Which lines in the records below contain the word "center"? Return each of them.

# DATA FOR THE TASK
- - - - -

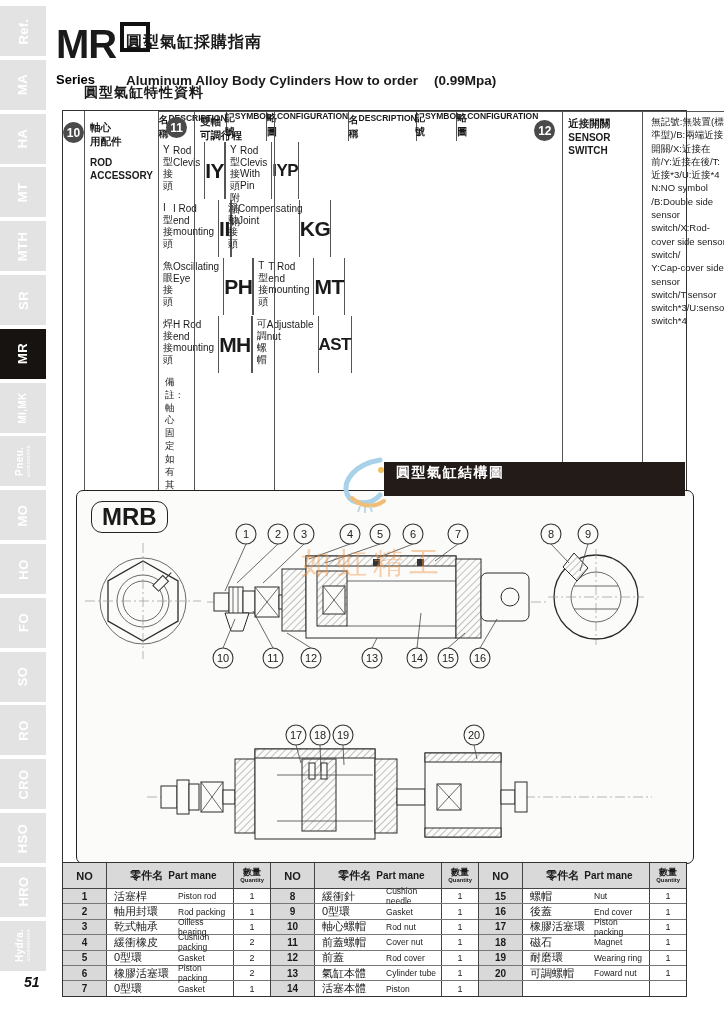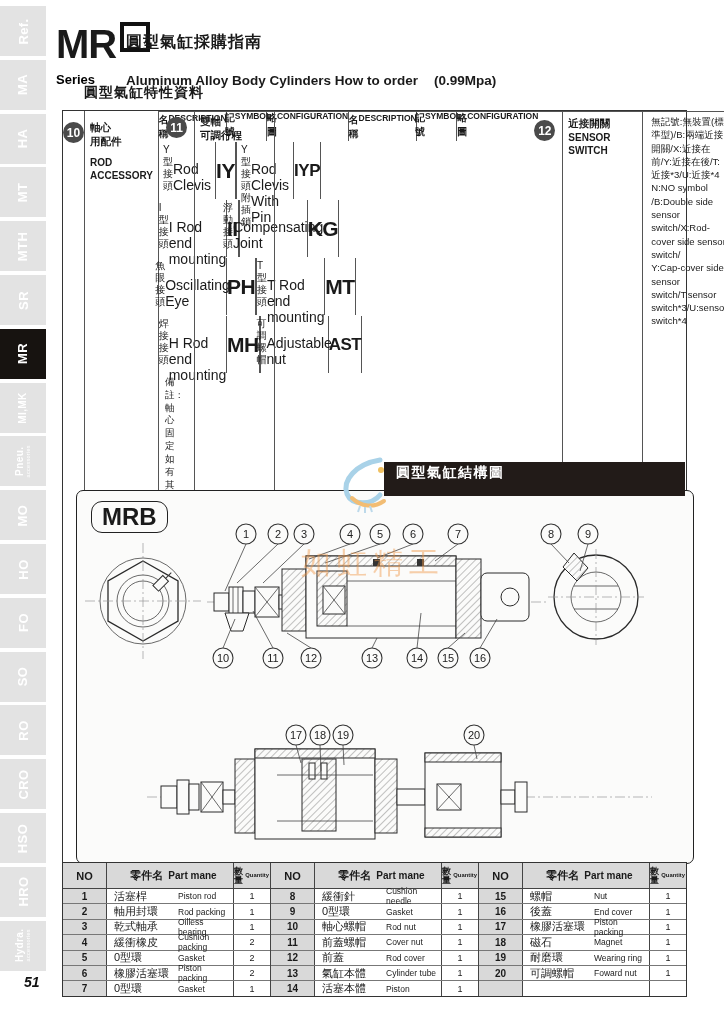--- a/index.html
+++ b/index.html
@@ -49,7 +49,7 @@
   .hcjk{font-size:10px;font-weight:bold}
   .hen{font-size:8.5px;font-weight:bold}
   .ncjk{font-size:10px;line-height:1.2}
-  .nen{font-size:14px;line-height:1.15;margin-top:17px}
+  .nen{font-size:10px;line-height:1.15;margin-top:1px}
   .sym{font-size:21px;font-weight:bold;letter-spacing:-.5px}
   .sym.s3{font-size:17px}
   .nrow{padding:2px 6px;font-size:9.5px;line-height:1.35}

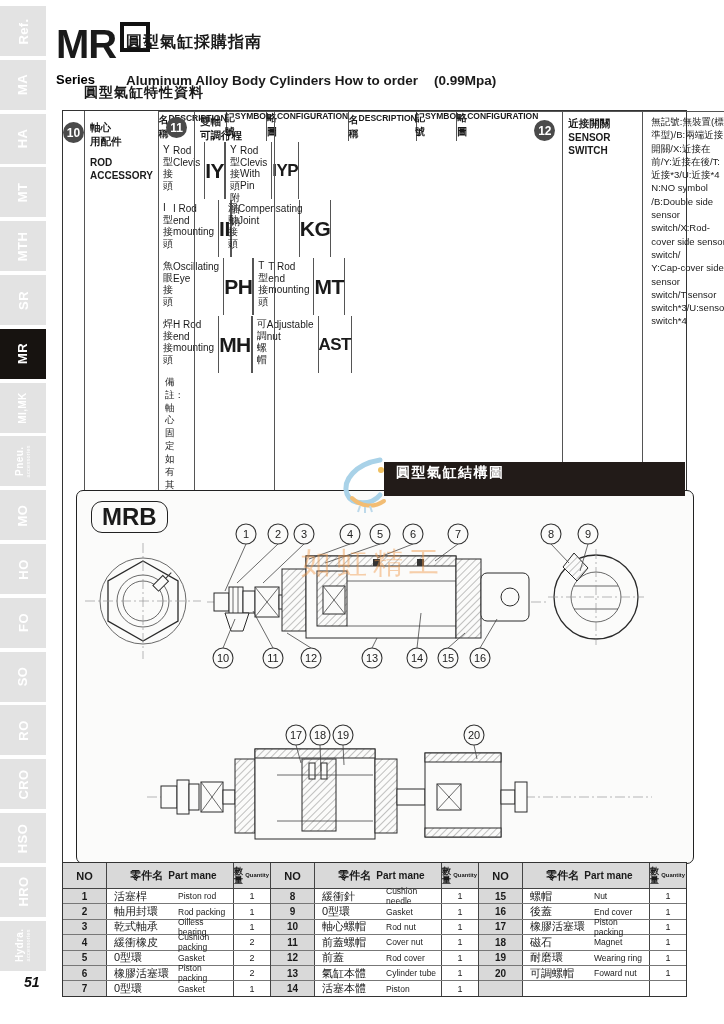--- a/index.html
+++ b/index.html
@@ -82,7 +82,7 @@
   .phead .pname{display:flex;align-items:center;justify-content:center}
   .phead .pname .h1{font-size:11px;font-weight:bold;margin-right:5px}
   .phead .pname .h2{font-size:10px;font-weight:bold}
-  .phead .pqty{display:flex;flex-direction:row;align-items:center;justify-content:center;line-height:1}
+  .phead .pqty{display:flex;flex-direction:column;align-items:center;justify-content:center;line-height:1}
   .phead .pqty .q1{font-size:9px;font-weight:bold}
   .phead .pqty .q2{font-size:6.5px;font-weight:bold;transform:scale(.9)}
   .prow{display:flex;height:14.4px;border-bottom:1px solid #777;align-items:stretch}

- - - - -

# RESPONSE TO THIS TASK
   .phead .pname{display:flex;align-items:center;justify-content:center}
-  .phead .pqty{display:flex;flex-direction:row;align-items:center;justify-content:center;line-height:1}
+  .phead .pqty{display:flex;flex-direction:column;align-items:center;justify-content:center;line-height:1}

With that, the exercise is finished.